(The data)
######
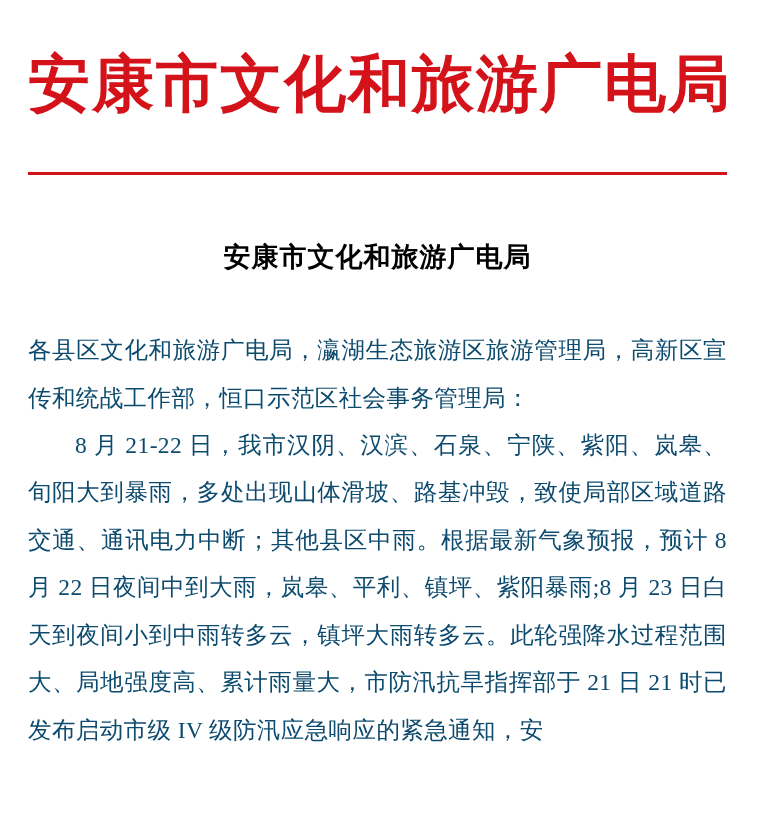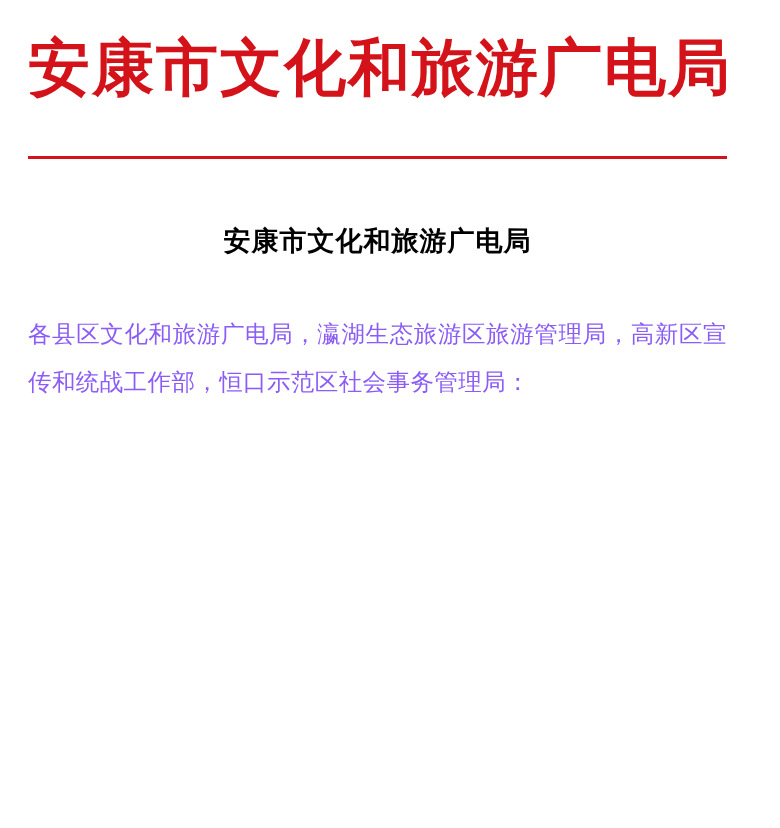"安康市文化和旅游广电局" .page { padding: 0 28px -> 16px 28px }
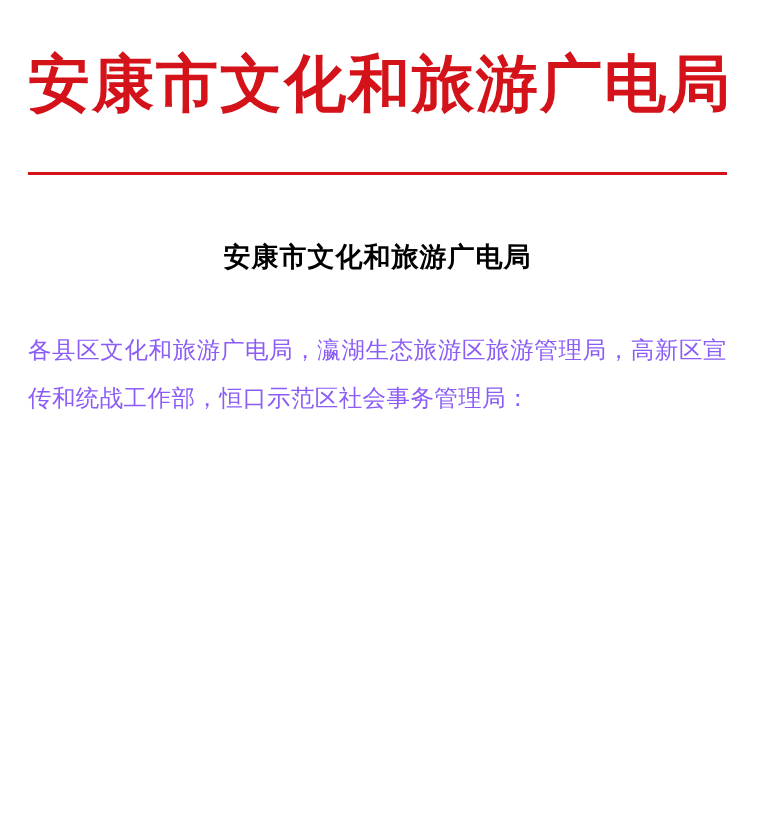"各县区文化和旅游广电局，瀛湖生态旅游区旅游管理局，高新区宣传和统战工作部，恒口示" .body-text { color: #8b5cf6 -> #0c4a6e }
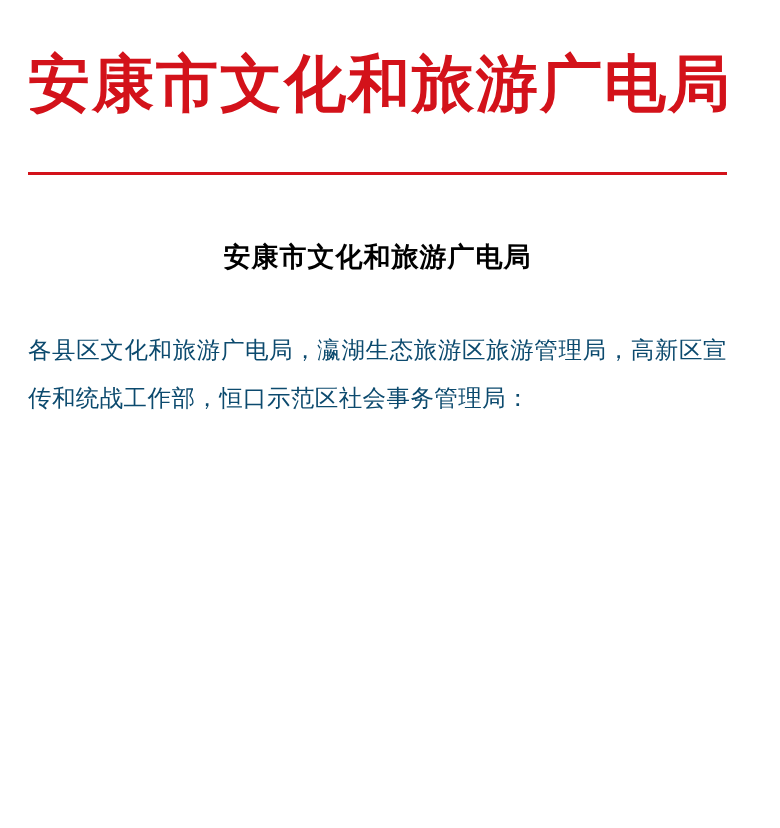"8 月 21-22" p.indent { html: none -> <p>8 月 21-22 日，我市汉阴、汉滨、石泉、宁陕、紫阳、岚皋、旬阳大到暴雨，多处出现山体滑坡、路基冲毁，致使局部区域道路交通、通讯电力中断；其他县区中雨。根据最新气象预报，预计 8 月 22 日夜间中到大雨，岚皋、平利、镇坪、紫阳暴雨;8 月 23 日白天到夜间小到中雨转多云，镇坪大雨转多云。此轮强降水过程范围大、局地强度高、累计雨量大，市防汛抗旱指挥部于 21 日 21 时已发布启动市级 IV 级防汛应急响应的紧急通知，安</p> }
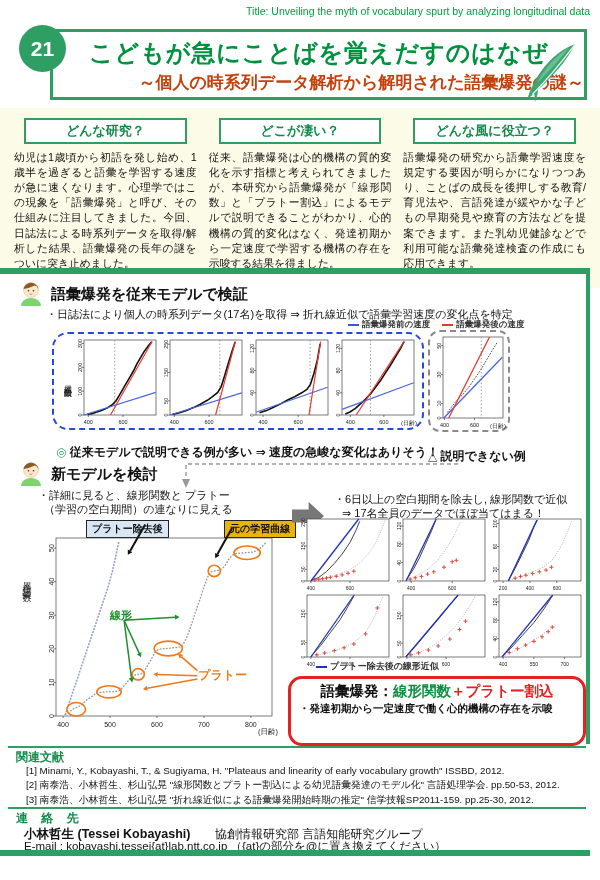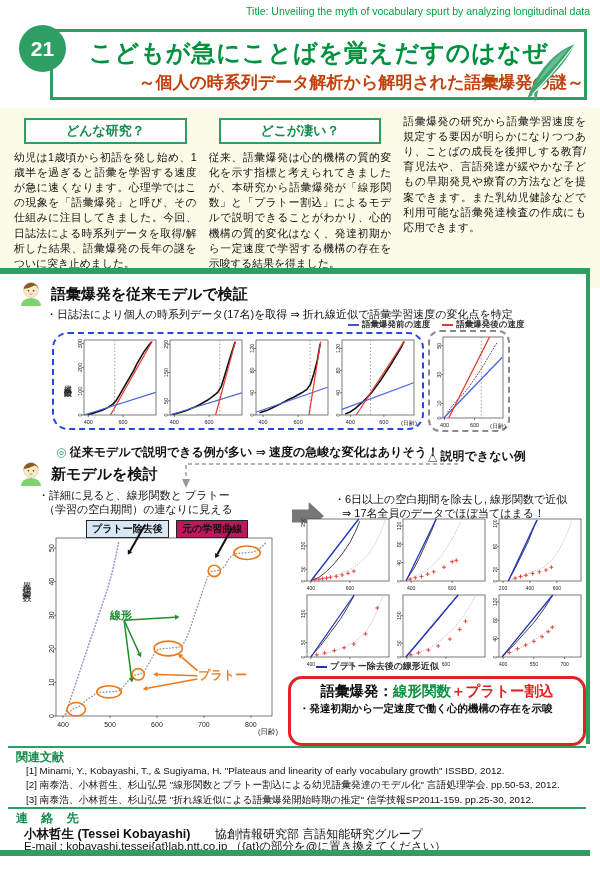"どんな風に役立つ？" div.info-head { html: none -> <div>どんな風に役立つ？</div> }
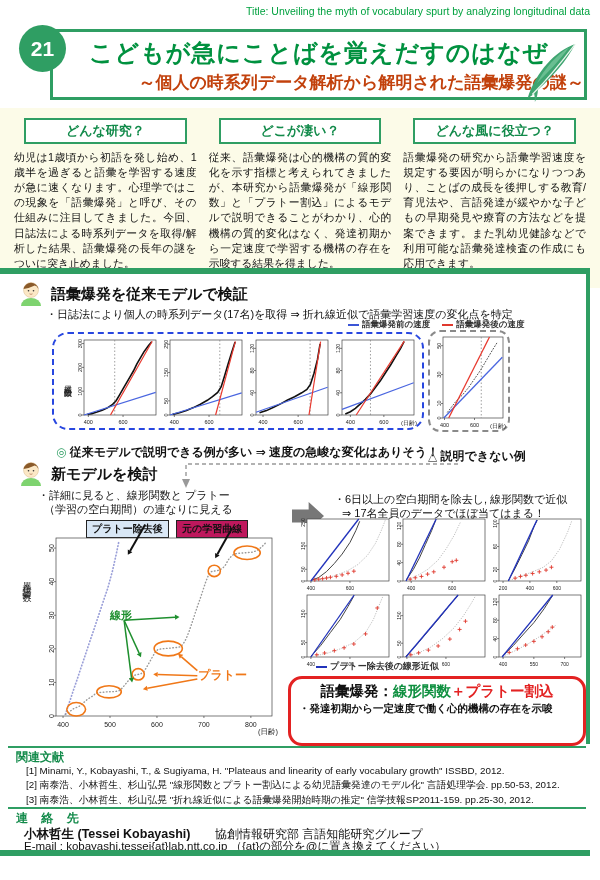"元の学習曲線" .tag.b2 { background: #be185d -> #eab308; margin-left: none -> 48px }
######
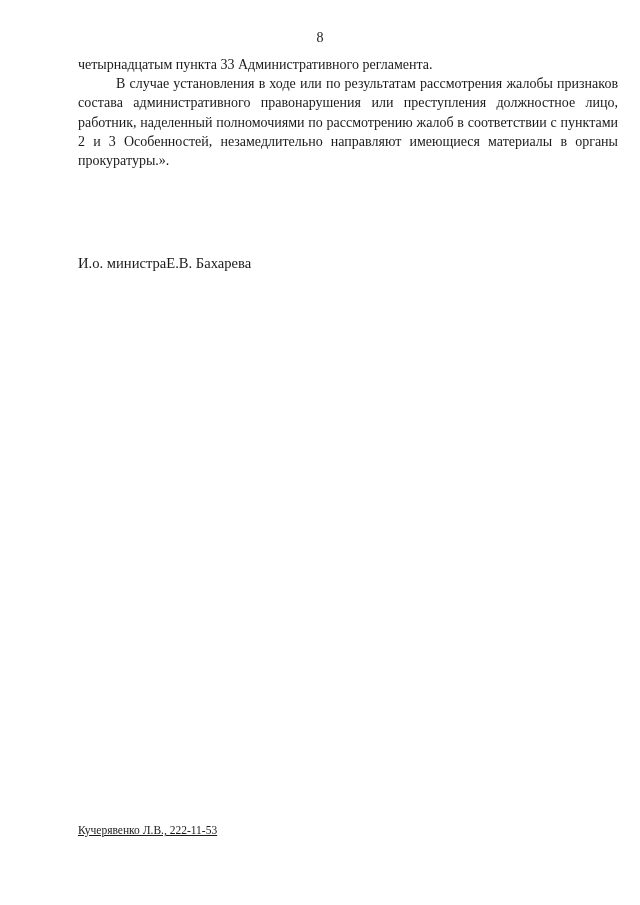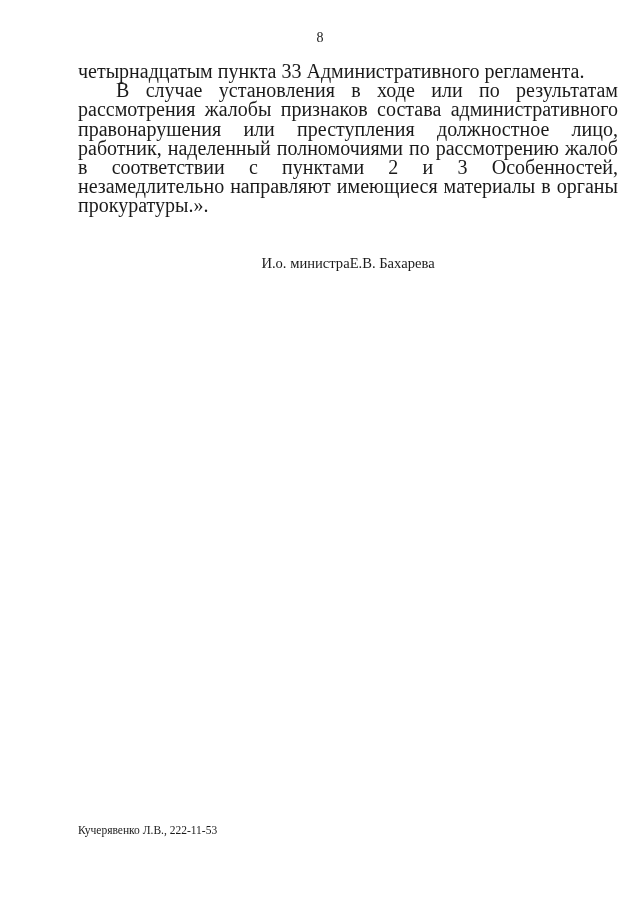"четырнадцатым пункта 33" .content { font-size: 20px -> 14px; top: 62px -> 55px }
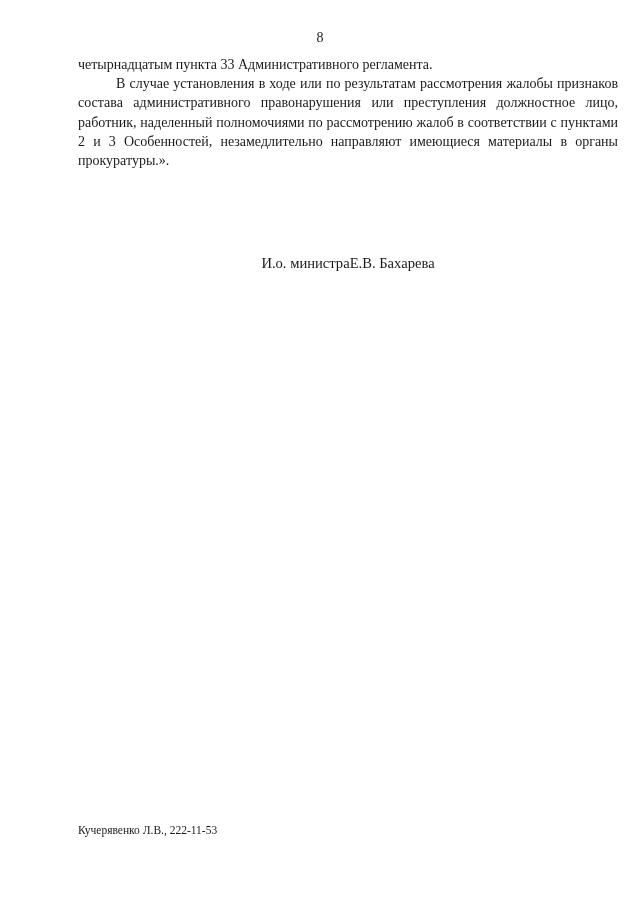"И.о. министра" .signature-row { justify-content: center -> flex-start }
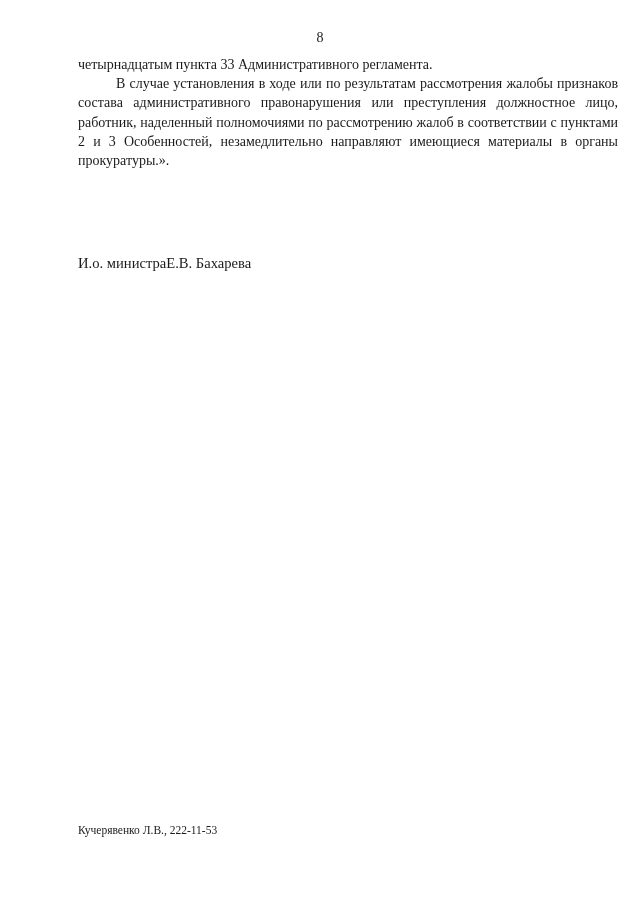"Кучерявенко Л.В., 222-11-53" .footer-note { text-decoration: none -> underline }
######
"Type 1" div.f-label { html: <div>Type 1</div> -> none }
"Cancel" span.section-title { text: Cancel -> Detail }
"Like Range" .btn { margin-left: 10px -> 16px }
######
(Required action) Using the listing above, repeat word for word each line from the one with "padding: 0 28px" down to the one with "background: #be185d ->", both included. Omit all pictures.

(Your solution)
"安康市文化和旅游广电局" .page { padding: 0 28px -> 16px 28px }
"各县区文化和旅游广电局，瀛湖生态旅游区旅游管理局，高新区宣传和统战工作部，恒口示" .body-text { color: #8b5cf6 -> #0c4a6e }
"8 月 21-22" p.indent { html: none -> <p>8 月 21-22 日，我市汉阴、汉滨、石泉、宁陕、紫阳、岚皋、旬阳大到暴雨，多处出现山体滑坡、路基冲毁，致使局部区域道路交通、通讯电力中断；其他县区中雨。根据最新气象预报，预计 8 月 22 日夜间中到大雨，岚皋、平利、镇坪、紫阳暴雨;8 月 23 日白天到夜间小到中雨转多云，镇坪大雨转多云。此轮强降水过程范围大、局地强度高、累计雨量大，市防汛抗旱指挥部于 21 日 21 时已发布启动市级 IV 级防汛应急响应的紧急通知，安</p> }
"どんな風に役立つ？" div.info-head { html: none -> <div>どんな風に役立つ？</div> }
"元の学習曲線" .tag.b2 { background: #be185d -> #eab308; margin-left: none -> 48px }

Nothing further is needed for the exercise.